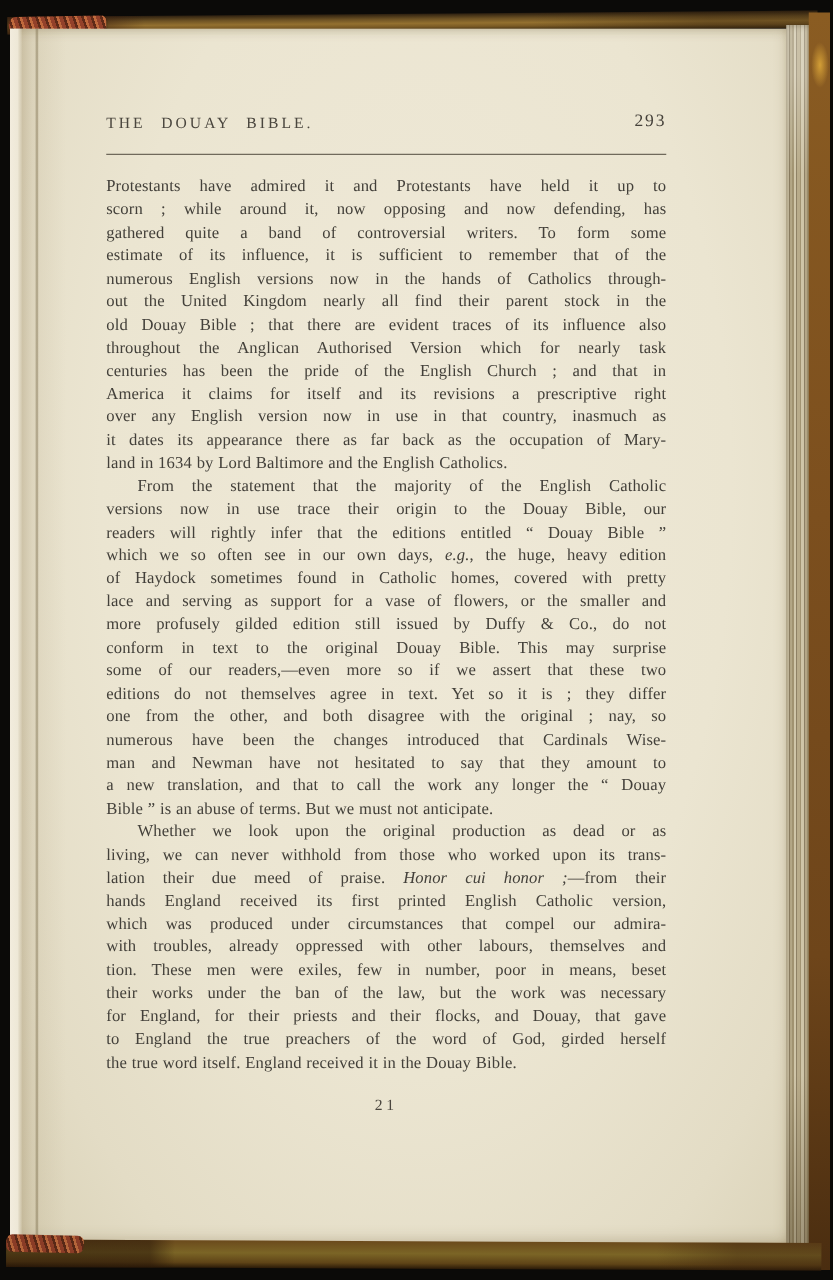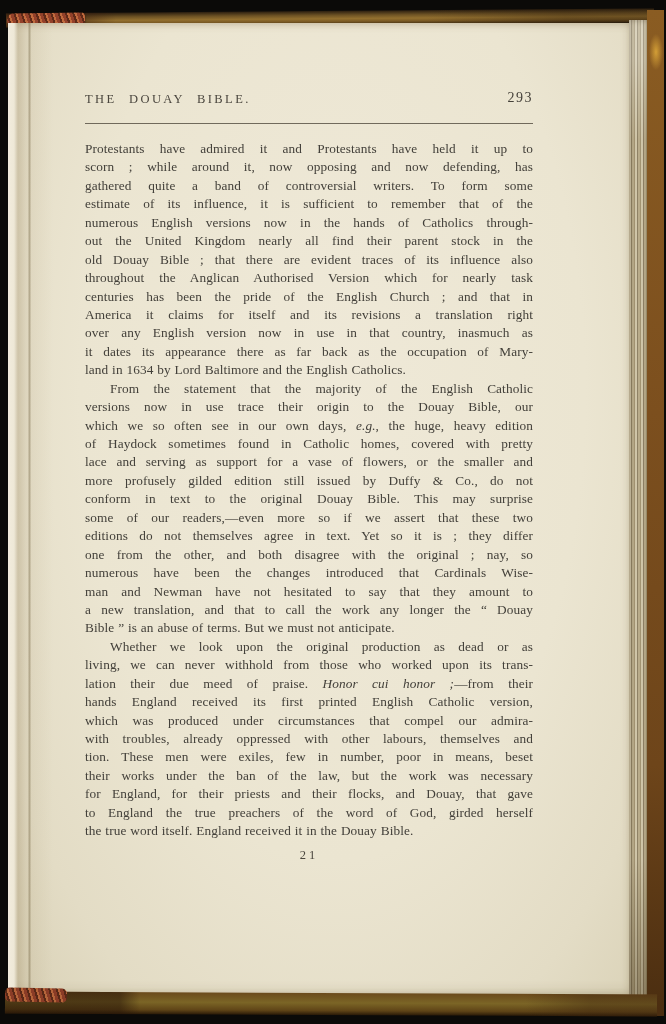--- a/index.html
+++ b/index.html
@@ -81,21 +81,21 @@
   .rule{margin-top:18px;border-top:1px solid rgba(90,84,70,.85);height:0;}
   .body-text{margin-top:16px;font-size:13.3px;}
   .line{
     line-height:18.45px;height:18.45px;
     text-align:justify;text-align-last:justify;text-justify:inter-word;
     word-spacing:0.4px;letter-spacing:0.1px;white-space:normal;
   }
   .line.last{text-align-last:left;}
   .para.indent .line.first{text-indent:25px;}
   .signature{
-    margin-top:7px;text-align:center;font-size:12.5px;letter-spacing:3px;color:#4a463e;
+    margin-top:18px;text-align:center;font-size:12.5px;letter-spacing:3px;color:#4a463e;
   }
 </style>
 </head>
 <body>
 
 <div class="scene">
   <div class="top-strip"></div>
   <div class="headband"></div>
 
   <div class="page">
@@ -110,28 +110,29 @@
           <div class="para">
             <div class="line first">Protestants have admired it and Protestants have held it up to</div>
             <div class="line">scorn ; while around it, now opposing and now defending, has</div>
             <div class="line">gathered quite a band of controversial writers. To form some</div>
             <div class="line">estimate of its influence, it is sufficient to remember that of the</div>
             <div class="line">numerous English versions now in the hands of Catholics through-</div>
             <div class="line">out the United Kingdom nearly all find their parent stock in the</div>
             <div class="line">old Douay Bible ; that there are evident traces of its influence also</div>
             <div class="line">throughout the Anglican Authorised Version which for nearly task</div>
             <div class="line">centuries has been the pride of the English Church ; and that in</div>
-            <div class="line">America it claims for itself and its revisions a translation right</div>
+            <div class="line">America it claims for itself and its revisions a prescriptive right</div>
             <div class="line">over any English version now in use in that country, inasmuch as</div>
             <div class="line">it dates its appearance there as far back as the occupation of Mary-</div>
             <div class="line last">land in 1634 by Lord Baltimore and the English Catholics.</div>
           </div>
           <div class="para indent">
             <div class="line first">From the statement that the majority of the English Catholic</div>
             <div class="line">versions now in use trace their origin to the Douay Bible, our</div>
+            <div class="line">readers will rightly infer that the editions entitled “ Douay Bible ”</div>
             <div class="line">which we so often see in our own days, <i>e.g.</i>, the huge, heavy edition</div>
             <div class="line">of Haydock sometimes found in Catholic homes, covered with pretty</div>
             <div class="line">lace and serving as support for a vase of flowers, or the smaller and</div>
             <div class="line">more profusely gilded edition still issued by Duffy &amp; Co., do not</div>
             <div class="line">conform in text to the original Douay Bible. This may surprise</div>
             <div class="line">some of our readers,—even more so if we assert that these two</div>
             <div class="line">editions do not themselves agree in text. Yet so it is ; they differ</div>
             <div class="line">one from the other, and both disagree with the original ; nay, so</div>
             <div class="line">numerous have been the changes introduced that Cardinals Wise-</div>
             <div class="line">man and Newman have not hesitated to say that they amount to</div>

◇ ◇ ◇ ◇ ◇

EXERCISE INSTRUCTIONS.
In the records above, locate every line with the string "last" and copy it.

RESPONSE AREA.
     text-align:justify;text-align-last:justify;text-justify:inter-word;
   .line.last{text-align-last:left;}
             <div class="line last">land in 1634 by Lord Baltimore and the English Catholics.</div>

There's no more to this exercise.